▶ **Task statement**:
A line belongs in the answer if it contains "they"; copy every such line from the entries below.

• • •

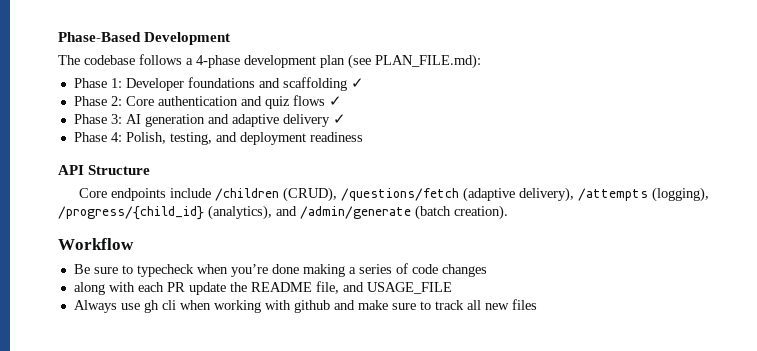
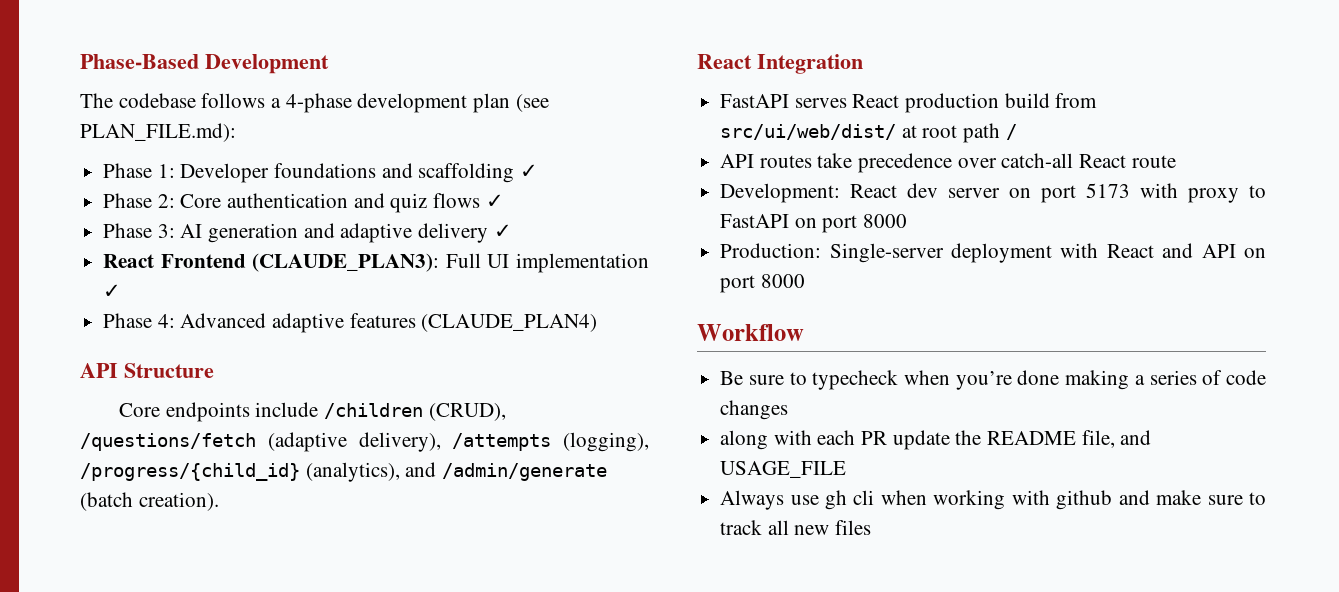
- Phase 4: Polish, testing, and deployment readiness
+ React Frontend (CLAUDE_PLAN3): Full UI implementation ✓
+ Phase 4: Advanced adaptive features (CLAUDE_PLAN4)
+ React Integration
+ FastAPI serves React production build from src/ui/web/dist/ at root path /
+ API routes take precedence over catch-all React route
+ Development: React dev server on port 5173 with proxy to FastAPI on port 8000
+ Production: Single-server deployment with React and API on port 8000

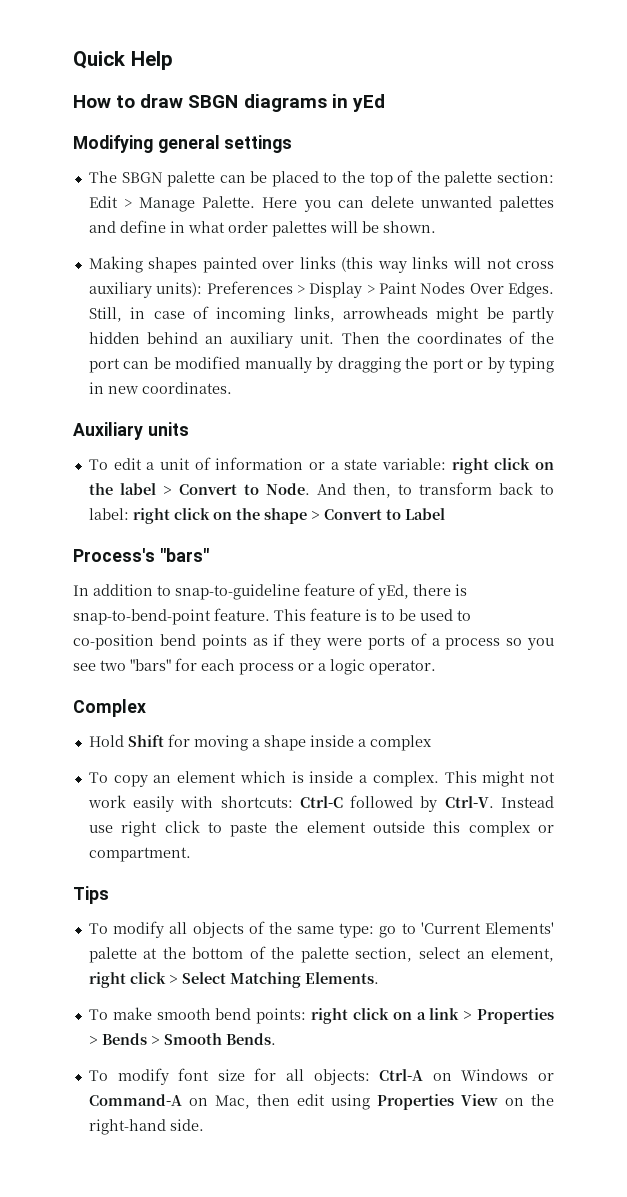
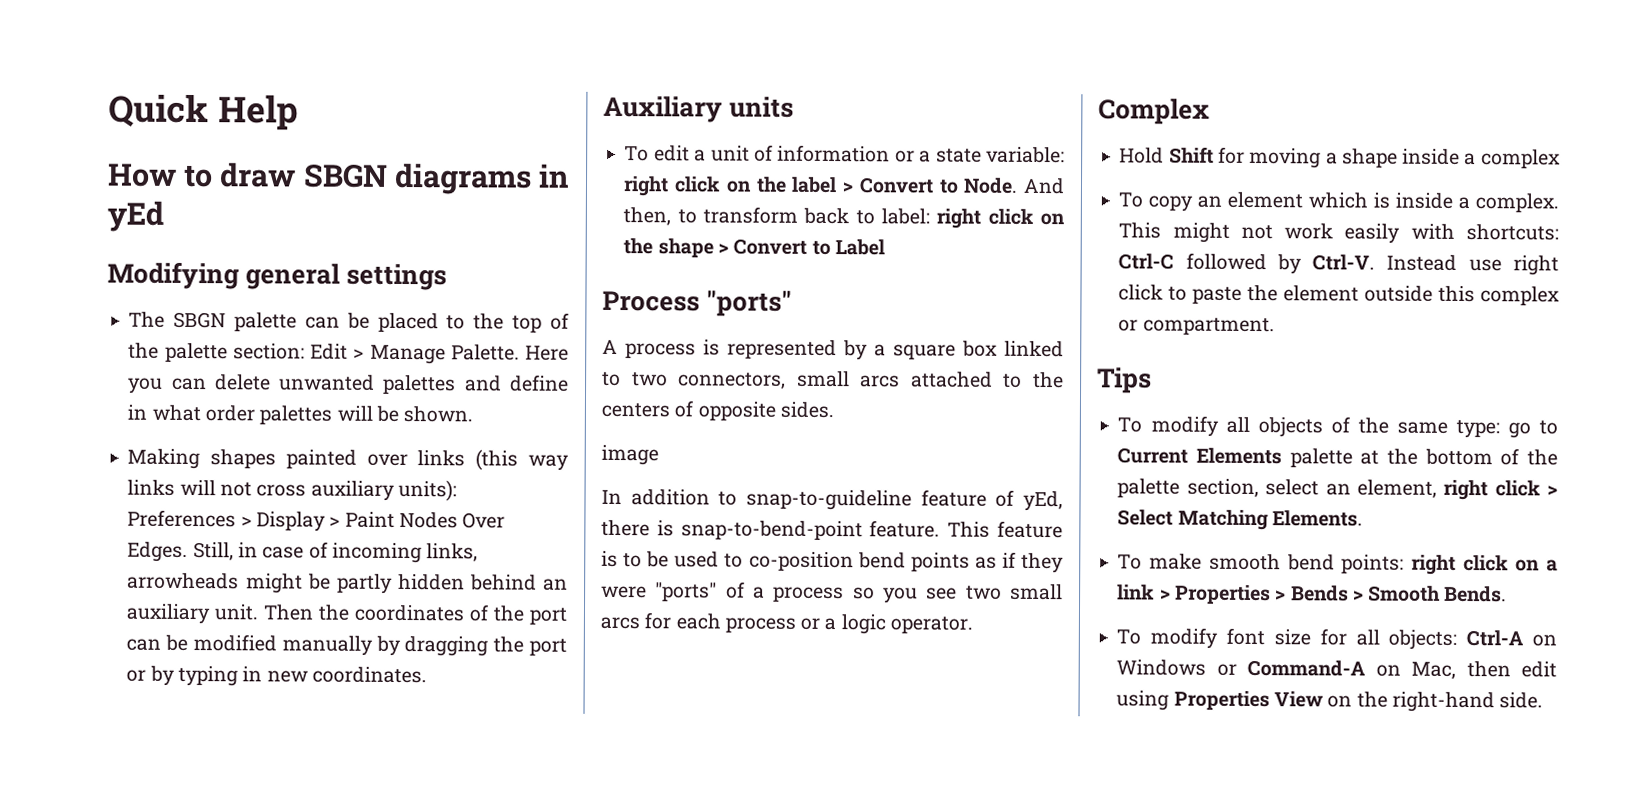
- Process's "bars"
+ Process "ports"
+ A process is represented by a square box linked to two connectors, small arcs attached to the centers of opposite sides.
+ image
- This feature is to be used to co-position bend points as if they were ports of a process so you see two "bars" for each process or a logic operator.
+ This feature is to be used to co-position bend points as if they were "ports" of a process so you see two small arcs for each process or a logic operator.
- To modify all objects of the same type: go to 'Current Elements' palette at the bottom of the palette section, select an element, right click > Select Matching Elements.
+ To modify all objects of the same type: go to Current Elements palette at the bottom of the palette section, select an element, right click > Select Matching Elements.

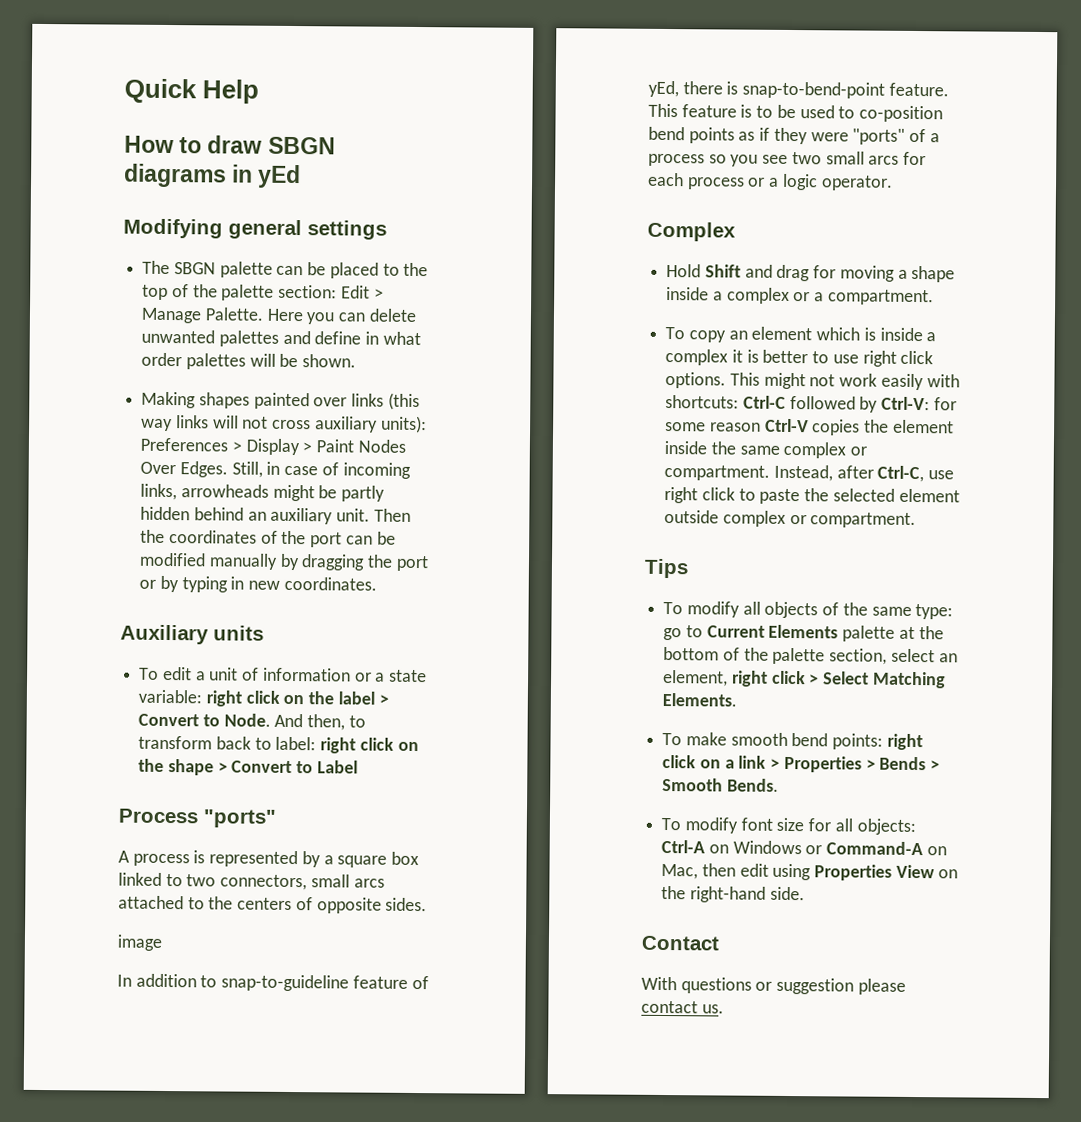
- Hold Shift for moving a shape inside a complex
+ Hold Shift and drag for moving a shape inside a complex or a compartment.
- To copy an element which is inside a complex.
+ To copy an element which is inside a complex it is better to use right click options.
- This might not work easily with shortcuts: Ctrl-C followed by Ctrl-V. Instead use right click to paste the element outside this complex or compartment.
+ This might not work easily with shortcuts: Ctrl-C followed by Ctrl-V: for some reason Ctrl-V copies the element inside the same complex or compartment. Instead, after Ctrl-C, use right click to paste the selected element outside complex or compartment.
+ Contact
+ With questions or suggestion please contact us.

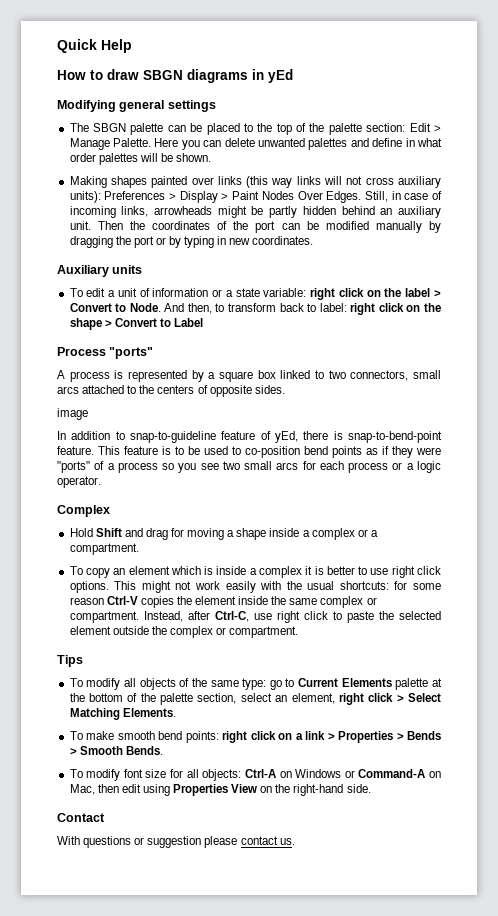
- This might not work easily with shortcuts: Ctrl-C followed by Ctrl-V: for some reason Ctrl-V copies the element inside the same complex or compartment.
+ This might not work easily with the usual shortcuts: for some reason Ctrl-V copies the element inside the same complex or compartment.
- Instead, after Ctrl-C, use right click to paste the selected element outside complex or compartment.
+ Instead, after Ctrl-C, use right click to paste the selected element outside the complex or compartment.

• • •

▶ **Exercise result**:
- This feature is to be used to co-position bend points as if they were ports of a process so you see two "bars" for each process or a logic operator.
+ This feature is to be used to co-position bend points as if they were "ports" of a process so you see two small arcs for each process or a logic operator.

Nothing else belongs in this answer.